Morticia Addams would love it. So would the cast of Eyes Wide Shut. Consider the black curtains, tied back with silver chains, hanging outside the front window. Or the School of Helmut Newton black-and-white lobby photos of nude masked revelers.

I suppose you might stay here on a short business trip (the stylish but sturdy guest room desks can support a laptop). But Night seems designed for a sybaritic one-night stand (rooms have luxurious trimmings like Frette sheets and Bose radios, but only a handful have closets).

I like the look of the compact lobby, walled in black glass tiles, carpeted with a bespoke pattern created from the initial N and outfitted with white leather Bibendum chairs and a black-and-white pony sofa. Small bouquets of white lilies are usually a-bloom on the black-glass coffee tables because, we get it, color screams day, not Night.

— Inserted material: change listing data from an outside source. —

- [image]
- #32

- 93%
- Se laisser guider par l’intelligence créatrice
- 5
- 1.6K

Rooms: You get high concept design and nice toys (Molton Brown toiletries, Panasonic plasma TVs) but not much room to play. And not much light. The walls are black, and it’s best to keep the curtains closed (the rooms I saw looked onto the buildings next door). The main attraction is the midnight-black sleigh bed, dressed in a white duvet. I like the chipper black and white toile wallpaper and curtains patterned with Scottish thistles (prickly Goth) and the black and white carpet, same as in the lobby, which turns a Gothic monogram into an orgy of walkable Op art.

Bathrooms (very small) are freshly clad in little charcoal black tiles, but have glassed in stall showers instead of tubs, and most are windowless.

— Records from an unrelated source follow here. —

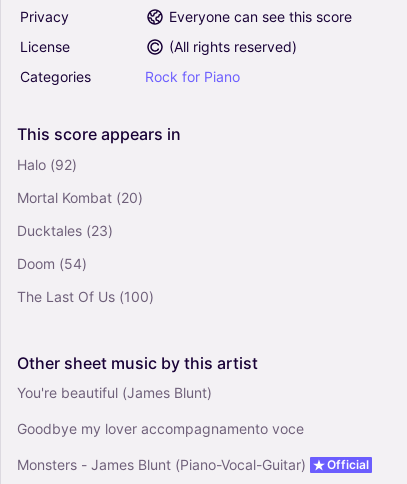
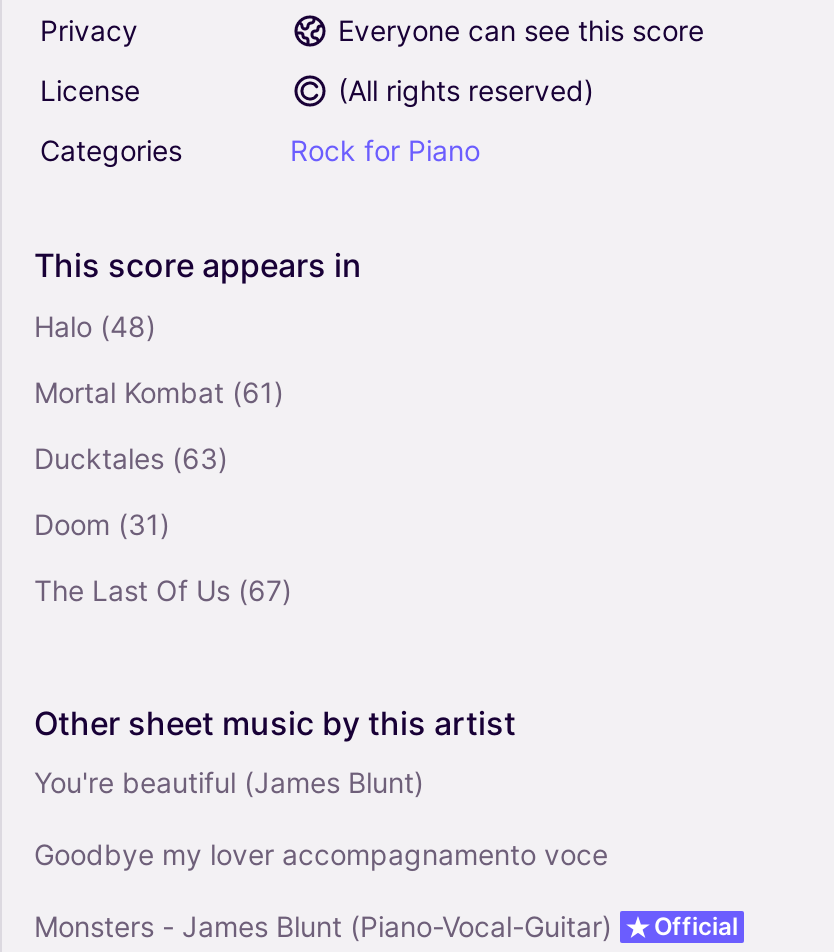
- Halo (92)
+ Halo (48)

- Mortal Kombat (20)
+ Mortal Kombat (61)

- Ducktales (23)
+ Ducktales (63)

- Doom (54)
+ Doom (31)

- The Last Of Us (100)
+ The Last Of Us (67)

Food and Drink: In keeping with the hotel's nocturnal vibe, there's a moody black-and-white bar and lounge, closed by day, but open by night, ie after 5 pm. Smokers can indulge in the smoking "room," a chic black-tiled alfresco lair in the back -- every seat taken and a party vibe every time we've looked. There's also Red Moon, a restaurant in the back of the lobby specializing in small plate Japanese and Vietnamese fare.

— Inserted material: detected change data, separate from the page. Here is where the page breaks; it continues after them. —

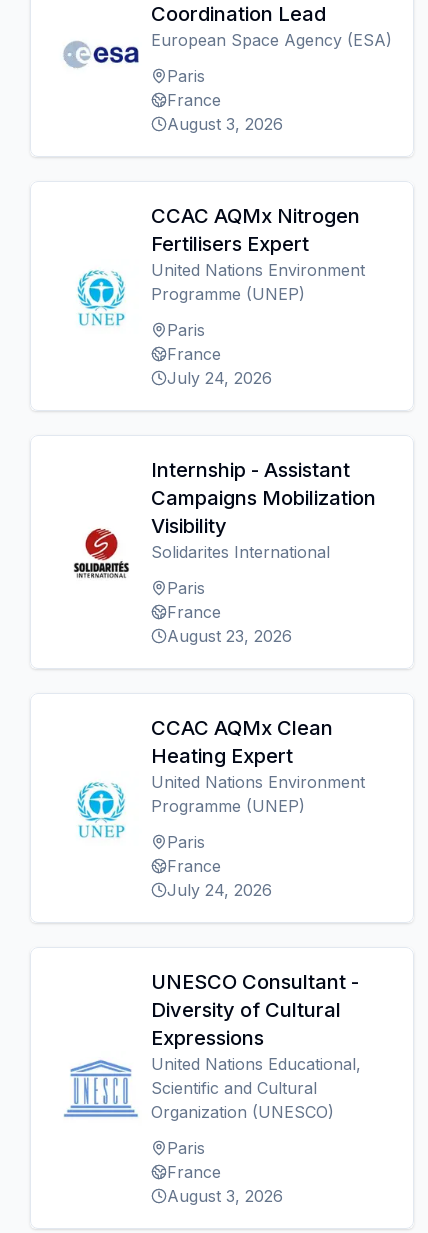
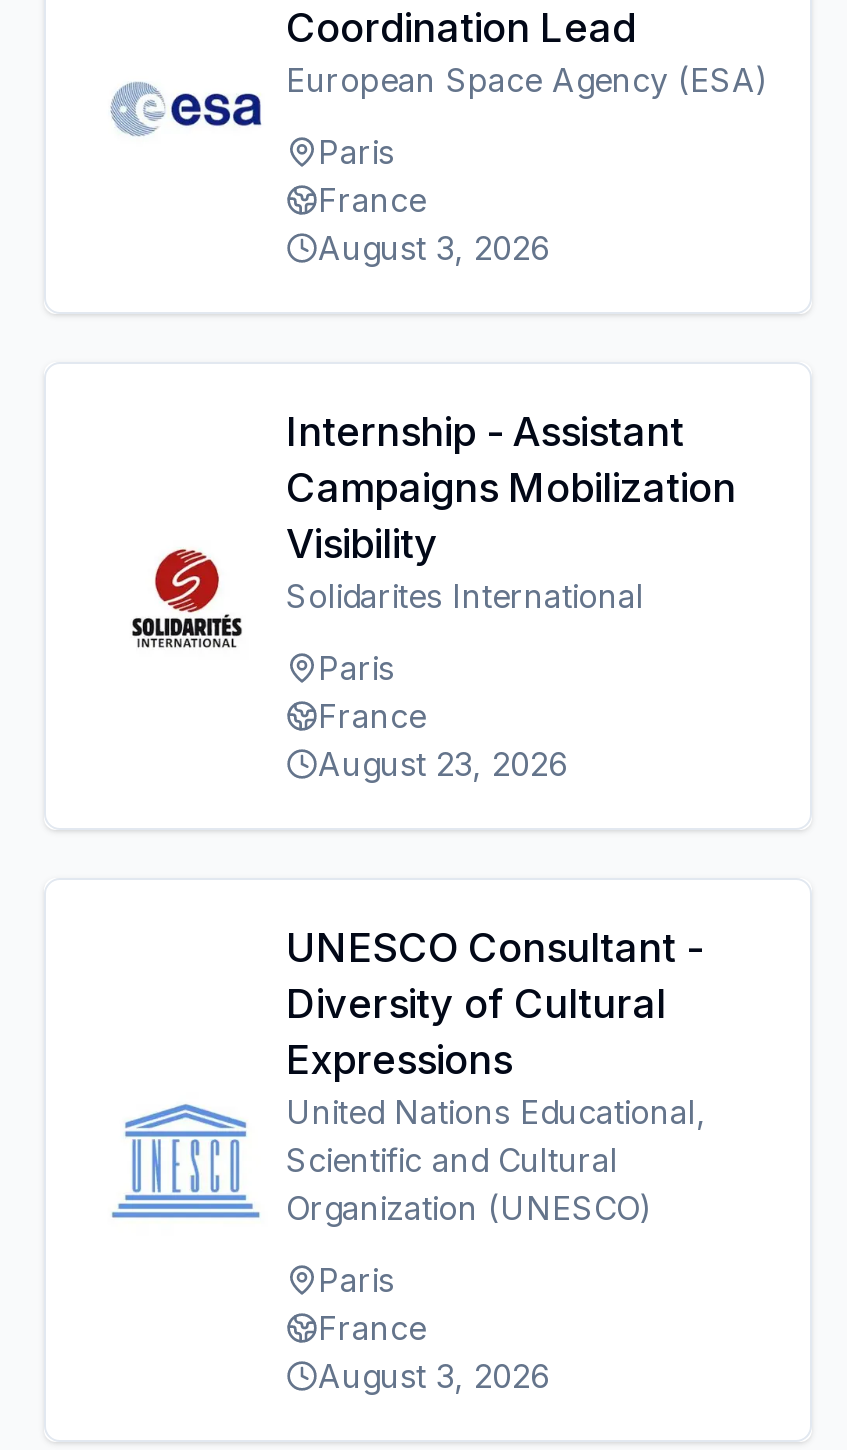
- [image]
- CCAC AQMx Nitrogen
- Fertilisers Expert
- United Nations Environment
- Programme (UNEP)
- Paris
- France
- July 24, 2026

- [image]
- CCAC AQMx Clean
- Heating Expert
- United Nations Environment
- Programme (UNEP)
- Paris
- France
- July 24, 2026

Amenities: You may not get a closet, but the bathrobes, folded on the shiny black bench at the foot of the bed, are by Telegraph Hill. A complimentary buffet breakfast is served in the restaurant. WiFi ($10 a day). Pets stay for $50 a night. No fitness center but guests can get a pass to Equinox Fitness Center, five blocks away, for $12 a day.

Surroundings: The block is bo-ring (touristy bars, delis, cheesy discount shops), but Times Square and the Theater District are steps away. Also nearby are Grand Central Station, Bryant Park, Rockefeller Center, Fifth Avenue shopping and the New York Public Library. Slightly further afield are the Empire State Building, Javits Convention Center and Lincoln Center. Bus stops and subway stations are a short walk away.

Back story: Formerly a Best Western, this 72-room hotel was gutted, refitted (in the immortal words of the Rolling Stones, paint it black) and renamed Night in 2006 by hotelier Vikram Chatwal, known for his affinity for nightlife and his facility for fashioning grown-up theme hotels with one-word monikers, like Time and Dream. In January 2011, the Wyndham Group took over management of Night as well as Dream and rechristened Stay as Night (Times Square).

Keep in Mind: Unless you spring for a rooftop suite, most rooms are small and dark, and, we repeat, don’t expect closets. No bath tubs, just stall showers. There’s just one elevator, so you’ll probably wind up using the white marble stairs next to it.